Wenn wir nicht bekommen, was wir wollen, dann sind in den Gemeindegremien eben erstmal andere Dinge wichtiger, als den Plan schnell durchzuwinken.

Rainer Block (SPD), Gemeinde Schönefeld

Gemeinde Schönefeld besorgt um Verkehrschaos durch regelmäßige Proteste

Nicht nur Politiker, auch Vertreter von Flüchtlingsverbänden kritisieren das geplante Projekt. Vor allem der Aspekt, dass Menschen, die einreisen und einen regulären Asylantrag stellen möchten, dort zunächst in Flughafengewahrsam kommen, sehen sie kritisch. In diesem Gewahrsam sind die Menschen laut eines Sprechers des Flüchtlingsrates Brandenburgs vollständig isoliert und hätten seiner Erfahrung nach nur spärlichen Zugang zu rechtlicher Beratung. Am 9. Februar 2022 organisierten sich zum ersten Mal mehrere Hundert Demonstranten, um gegen das geplante Projekt zu demonstrieren.
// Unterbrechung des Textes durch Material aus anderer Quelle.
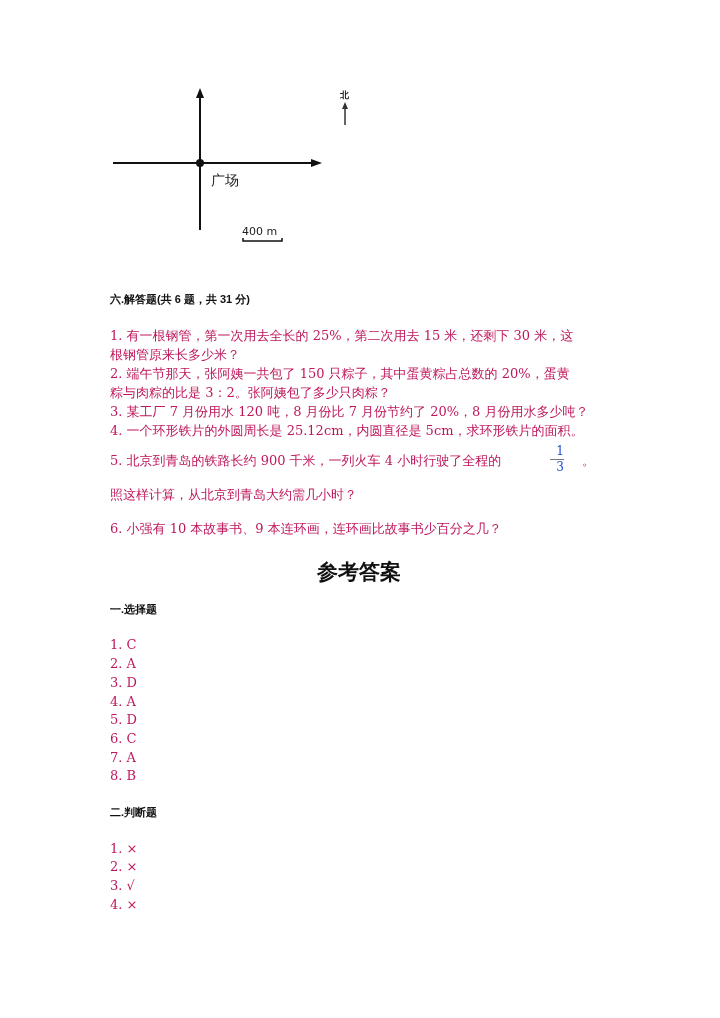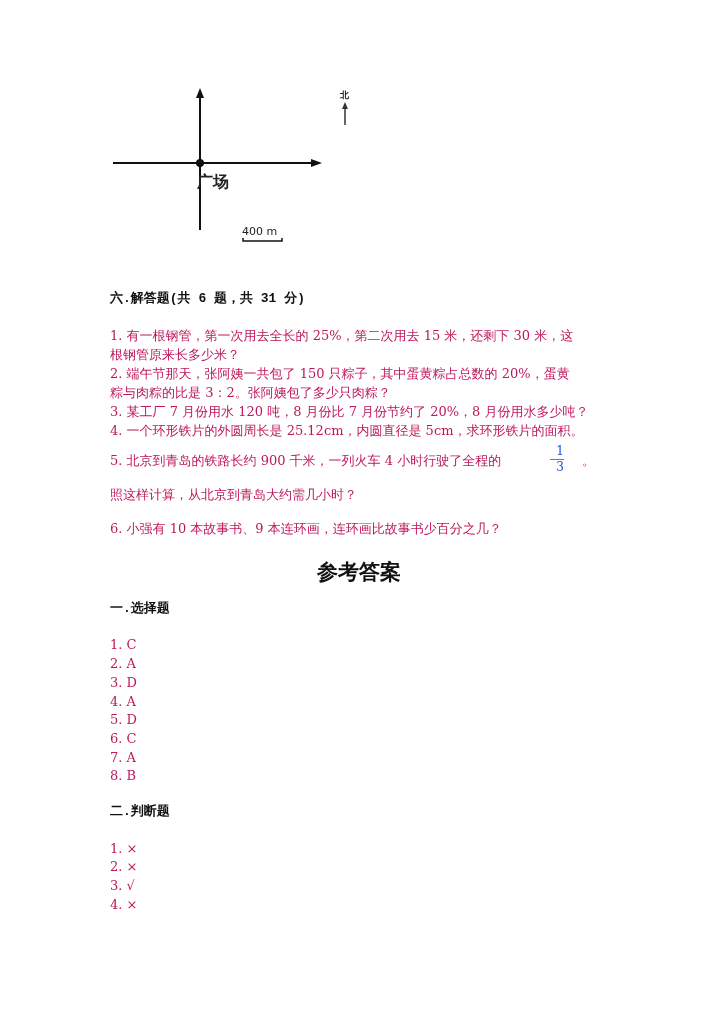--- a/index.html
+++ b/index.html
@@ -1,21 +1,21 @@
 <!DOCTYPE html>
 <html><head>
 <meta charset="utf-8">
 <style>
   html, body { margin: 0; padding: 0; background: #ffffff; }
   body { width: 720px; height: 1018px; position: relative; overflow: hidden;
          font-family: "DejaVu Serif", "Liberation Serif", serif; color: #222; }
   .abs { position: absolute; }
   .diagram { left: 100px; top: 80px; width: 280px; height: 170px; }
   .line { position: absolute; font-size: 13px; line-height: 18px; white-space: nowrap; color: #be185d; }
-  .heading { font-family: Liberation Mono, monospace; font-weight: bold; font-size: 13px; color: #111; }
+  .heading { font-family: Liberation Sans, sans-serif; font-weight: bold; font-size: 11px; color: #111; }
   .title { font-family: "DejaVu Sans", "Liberation Sans", sans-serif; font-weight: bold; font-size: 21px; color: #111; text-align: center; }
   .frac { position: absolute; font-size: 12px; line-height: 13px; text-align: right; width: 14px; color: #1d4ed8; }
   .frac .bar { display: block; border-top: 1px solid #777; margin: 1px 0; }
 </style>
 </head>
 <body>
 
 <div class="abs diagram">
   <svg width="280" height="170" viewBox="0 0 280 170">
 
@@ -25,21 +25,21 @@
     <line x1="13" y1="83" x2="214" y2="83" stroke="#111" stroke-width="2"></line>
     <polygon points="222,83 211,79 211,87" fill="#111"></polygon>
 
     <circle cx="100" cy="83" r="4" fill="#111"></circle>
 
     <line x1="245" y1="45" x2="245" y2="28" stroke="#333" stroke-width="1.5"></line>
     <polygon points="245,22 242,29 248,29" fill="#333"></polygon>
 
     <polyline points="143,158 143,161 182,161 182,158" fill="none" stroke="#111" stroke-width="1.5"></polyline>
   </svg>
-  <span class="abs" style="left:97px;top:92px;font-size:16px;font-weight:bold;font-family:'DejaVu Sans',sans-serif;">广场</span>
+  <span class="abs" style="left:111px;top:92px;font-size:14px;font-weight:normal;font-family:'DejaVu Sans',sans-serif;">广场</span>
   <span class="abs" style="left:240px;top:9px;font-size:9px;font-weight:bold;font-family:'DejaVu Sans',sans-serif;">北</span>
   <span class="abs" style="left:142px;top:145px;font-size:11px;font-family:'DejaVu Sans',sans-serif;">400 m</span>
 </div>
 
 <div class="line heading" style="left:110px;top:290px;">六.解答题(共 6 题，共 31 分)</div>
 
 <div class="line" style="left:110px;top:327px;">1. 有一根钢管，第一次用去全长的 25%，第二次用去 15 米，还剩下 30 米，这</div>
 <div class="line" style="left:110px;top:346px;">根钢管原来长多少米？</div>
 <div class="line" style="left:110px;top:365px;">2. 端午节那天，张阿姨一共包了 150 只粽子，其中蛋黄粽占总数的 20%，蛋黄</div>
 <div class="line" style="left:110px;top:384px;text-align:right;">粽与肉粽的比是 3：2。张阿姨包了多少只肉粽？</div>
Block und die Gemeinde Schönefeld möchten vermeiden, dass die Hauptverkehrsader der Gemeinde, die B96a, regelmäßig von Demonstranten blockiert wird. Johlige ist sich sicher, dass da noch viel von Seiten der Demonstranten passieren wird. "Die Verantwortlichen können den Platz für Demonstranten gleich mit einplanen", meint sie.
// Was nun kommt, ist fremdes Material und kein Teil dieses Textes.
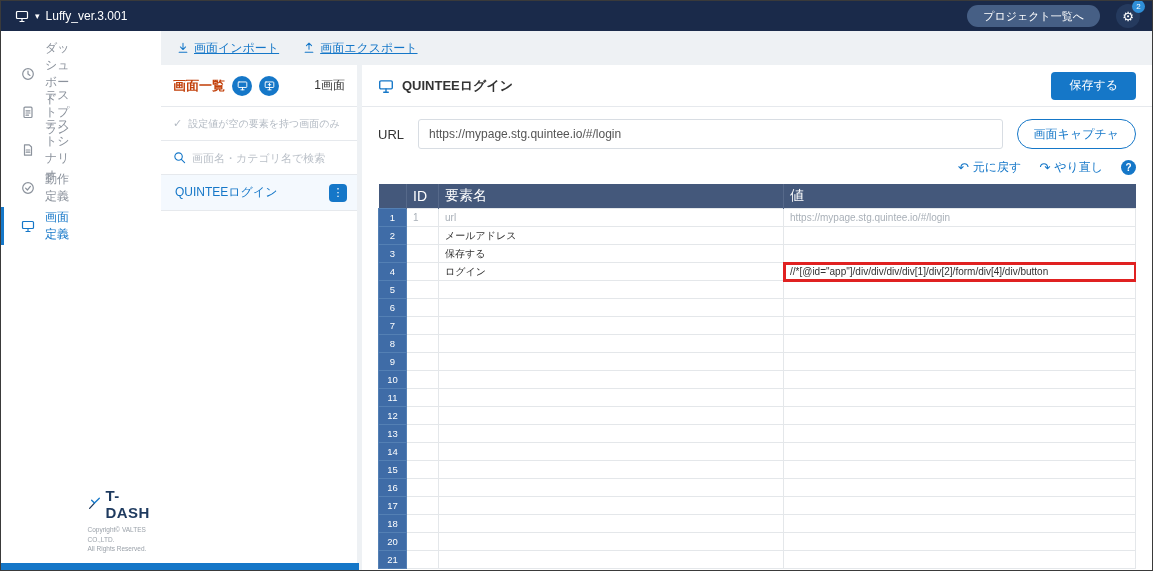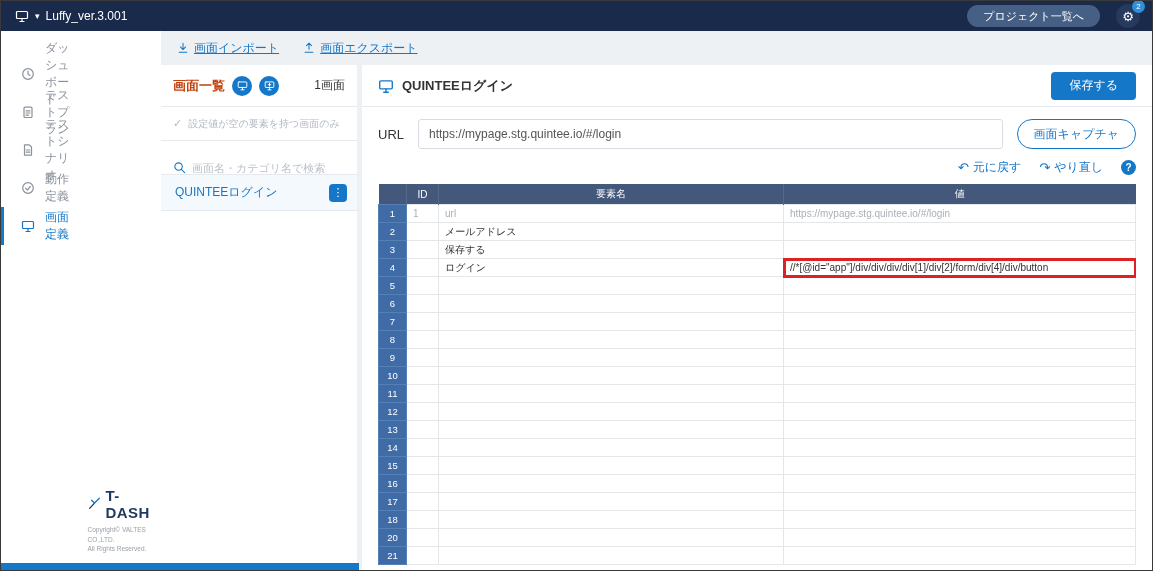--- a/index.html
+++ b/index.html
@@ -54,21 +54,21 @@
   .lp-header { height:42px; flex:0 0 42px; display:flex; align-items:center; padding:0 12px;
                border-bottom:1px solid #e6e9ed; }
   .lp-title { font-size:13px; color:#c2410c; font-weight:bold; }
   .circle-btn { width:20px; height:20px; border-radius:50%; background:#1577c8; display:flex;
                 align-items:center; justify-content:center; margin-left:7px; cursor:pointer; color:#fff; }
   .circle-btn .icon { width:11px; height:11px; }
   .lp-count { margin-left:auto; font-size:12px; color:#333; }
   .lp-filter { height:34px; flex:0 0 34px; display:flex; align-items:center; gap:6px; padding:0 12px;
                border-bottom:1px solid #e6e9ed; color:#b3bac3; font-size:10px; cursor:pointer; }
   .check { font-size:11px; }
-  .lp-search { height:34px; flex:0 0 34px; display:flex; align-items:flex-end; gap:6px; padding:0 12px;
+  .lp-search { height:34px; flex:0 0 34px; display:flex; align-items:center; gap:6px; padding:0 12px;
                border-bottom:1px solid #e6e9ed; }
   .lp-search .icon { width:13px; height:13px; color:#1577c8; }
   .lp-search input { border:none; outline:none; flex:1; min-width:0; font-size:11px;
                      font-family:inherit; color:#333; background:transparent; }
   .lp-search input::placeholder { color:#b9bfc7; }
   .screen-item { height:36px; display:flex; align-items:center; padding:0 10px 0 14px;
                  border-bottom:1px solid #e6e9ed; cursor:pointer; }
   .screen-item.active { background:#f4f9fe; }
   .si-label { color:#1577c8; font-size:12px; }
   .menu-btn { width:18px; height:18px; border-radius:4px; background:#1577c8; color:#fff;
@@ -91,22 +91,22 @@
                  border-radius:15px; padding:0 16px; font-size:12px; font-family:Liberation Serif, serif; cursor:pointer; }
   .undo-row { display:flex; align-items:center; justify-content:flex-end; gap:18px;
               padding:6px 16px; color:#1577c8; font-size:12px; }
   .undo, .redo { display:flex; align-items:center; gap:4px; cursor:pointer; }
   .uicon { font-size:13px; }
   .help { width:15px; height:15px; border-radius:50%; background:#1577c8; color:#fff; font-size:10px;
           font-weight:bold; display:flex; align-items:center; justify-content:center; cursor:pointer; }
 
   .table-wrap { flex:1; margin:2px 16px 0; overflow:hidden; }
   table { width:100%; border-collapse:collapse; table-layout:fixed; font-size:10px; }
-  thead th { background:#44587b; color:#fff; font-weight:normal; text-align:center; padding:3px 6px;
-             font-size:10px; height:18px; border-right:1px solid #56698a; }
+  thead th { background:#44587b; color:#fff; font-weight:normal; text-align:left; padding:3px 6px;
+             font-size:14px; height:18px; border-right:1px solid #56698a; }
   thead th:last-child { border-right:none; }
   tbody td { height:18px; border:1px solid #e4e7ea; padding:0 6px; color:#333; background:#fff;
              white-space:nowrap; overflow:hidden; }
   td.rn { background:#3f6ca7; color:#fff; text-align:center; border-color:#5480b4;
           font-size:9.5px; padding:0; }
   td.muted { color:#a9b0b8; }
   td.hl { outline:3px solid #e02121; outline-offset:-2px; position:relative; z-index:2; }
 
   .footer-strip { position:absolute; left:0; bottom:0; width:358px; height:7px; background:#1577c8; }
 </style>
Mittlerweile haben Andrea Johlige (Die Linke) und ihre Fraktion einen Antrag im Landtag eingereicht, in dem sie die Landesregierung Brandenburgs auffordern, Details zu Hintergründen, Dimension und Kosten offenzulegen. Im Landtag besprochen wird dieser am kommenden Mittwoch. So richtig daran glauben, dass es am Mittwoch die gewünschten Antworten gibt, tut Johlige allerdings nicht.